*** Begin section ***

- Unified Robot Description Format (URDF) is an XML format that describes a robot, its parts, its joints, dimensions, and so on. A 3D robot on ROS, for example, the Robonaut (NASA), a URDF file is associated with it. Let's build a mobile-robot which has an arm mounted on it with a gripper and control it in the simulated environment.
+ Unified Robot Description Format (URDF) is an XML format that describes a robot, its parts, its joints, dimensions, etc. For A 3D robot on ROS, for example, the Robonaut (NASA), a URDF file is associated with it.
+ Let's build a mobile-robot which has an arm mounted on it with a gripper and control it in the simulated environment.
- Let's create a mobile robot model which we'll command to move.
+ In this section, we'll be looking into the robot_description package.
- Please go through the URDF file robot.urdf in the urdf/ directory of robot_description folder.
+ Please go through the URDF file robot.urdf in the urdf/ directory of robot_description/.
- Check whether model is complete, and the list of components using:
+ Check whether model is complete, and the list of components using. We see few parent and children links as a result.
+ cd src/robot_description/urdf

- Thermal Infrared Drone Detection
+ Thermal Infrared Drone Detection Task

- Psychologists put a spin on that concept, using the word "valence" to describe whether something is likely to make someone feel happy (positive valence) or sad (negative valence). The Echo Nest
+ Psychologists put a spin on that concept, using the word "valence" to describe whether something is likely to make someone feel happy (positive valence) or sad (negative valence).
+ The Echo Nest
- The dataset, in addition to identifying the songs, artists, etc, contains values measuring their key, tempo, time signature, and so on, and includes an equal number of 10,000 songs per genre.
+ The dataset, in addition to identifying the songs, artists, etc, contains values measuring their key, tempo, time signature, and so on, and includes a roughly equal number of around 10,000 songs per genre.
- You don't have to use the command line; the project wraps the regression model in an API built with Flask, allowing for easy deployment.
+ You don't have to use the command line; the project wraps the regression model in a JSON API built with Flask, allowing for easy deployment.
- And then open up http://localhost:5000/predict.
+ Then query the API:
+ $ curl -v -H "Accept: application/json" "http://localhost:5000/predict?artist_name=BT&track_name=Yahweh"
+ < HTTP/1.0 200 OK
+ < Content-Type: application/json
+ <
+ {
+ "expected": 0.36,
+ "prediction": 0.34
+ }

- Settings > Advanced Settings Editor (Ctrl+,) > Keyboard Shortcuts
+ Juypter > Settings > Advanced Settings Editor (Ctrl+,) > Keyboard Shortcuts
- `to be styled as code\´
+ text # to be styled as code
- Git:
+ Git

*** End section ***

Word for word, set down the complete listing once more.

- Unified Robot Description Format (URDF) is an XML format that describes a robot, its parts, its joints, dimensions, and so on. A 3D robot on ROS, for example, the Robonaut (NASA), a URDF file is associated with it. Let's build a mobile-robot which has an arm mounted on it with a gripper and control it in the simulated environment.
+ Unified Robot Description Format (URDF) is an XML format that describes a robot, its parts, its joints, dimensions, etc. For A 3D robot on ROS, for example, the Robonaut (NASA), a URDF file is associated with it.
+ Let's build a mobile-robot which has an arm mounted on it with a gripper and control it in the simulated environment.
- Let's create a mobile robot model which we'll command to move.
+ In this section, we'll be looking into the robot_description package.
- Please go through the URDF file robot.urdf in the urdf/ directory of robot_description folder.
+ Please go through the URDF file robot.urdf in the urdf/ directory of robot_description/.
- Check whether model is complete, and the list of components using:
+ Check whether model is complete, and the list of components using. We see few parent and children links as a result.
+ cd src/robot_description/urdf

- Thermal Infrared Drone Detection
+ Thermal Infrared Drone Detection Task

- Psychologists put a spin on that concept, using the word "valence" to describe whether something is likely to make someone feel happy (positive valence) or sad (negative valence). The Echo Nest
+ Psychologists put a spin on that concept, using the word "valence" to describe whether something is likely to make someone feel happy (positive valence) or sad (negative valence).
+ The Echo Nest
- The dataset, in addition to identifying the songs, artists, etc, contains values measuring their key, tempo, time signature, and so on, and includes an equal number of 10,000 songs per genre.
+ The dataset, in addition to identifying the songs, artists, etc, contains values measuring their key, tempo, time signature, and so on, and includes a roughly equal number of around 10,000 songs per genre.
- You don't have to use the command line; the project wraps the regression model in an API built with Flask, allowing for easy deployment.
+ You don't have to use the command line; the project wraps the regression model in a JSON API built with Flask, allowing for easy deployment.
- And then open up http://localhost:5000/predict.
+ Then query the API:
+ $ curl -v -H "Accept: application/json" "http://localhost:5000/predict?artist_name=BT&track_name=Yahweh"
+ < HTTP/1.0 200 OK
+ < Content-Type: application/json
+ <
+ {
+ "expected": 0.36,
+ "prediction": 0.34
+ }

- Settings > Advanced Settings Editor (Ctrl+,) > Keyboard Shortcuts
+ Juypter > Settings > Advanced Settings Editor (Ctrl+,) > Keyboard Shortcuts
- `to be styled as code\´
+ text # to be styled as code
- Git:
+ Git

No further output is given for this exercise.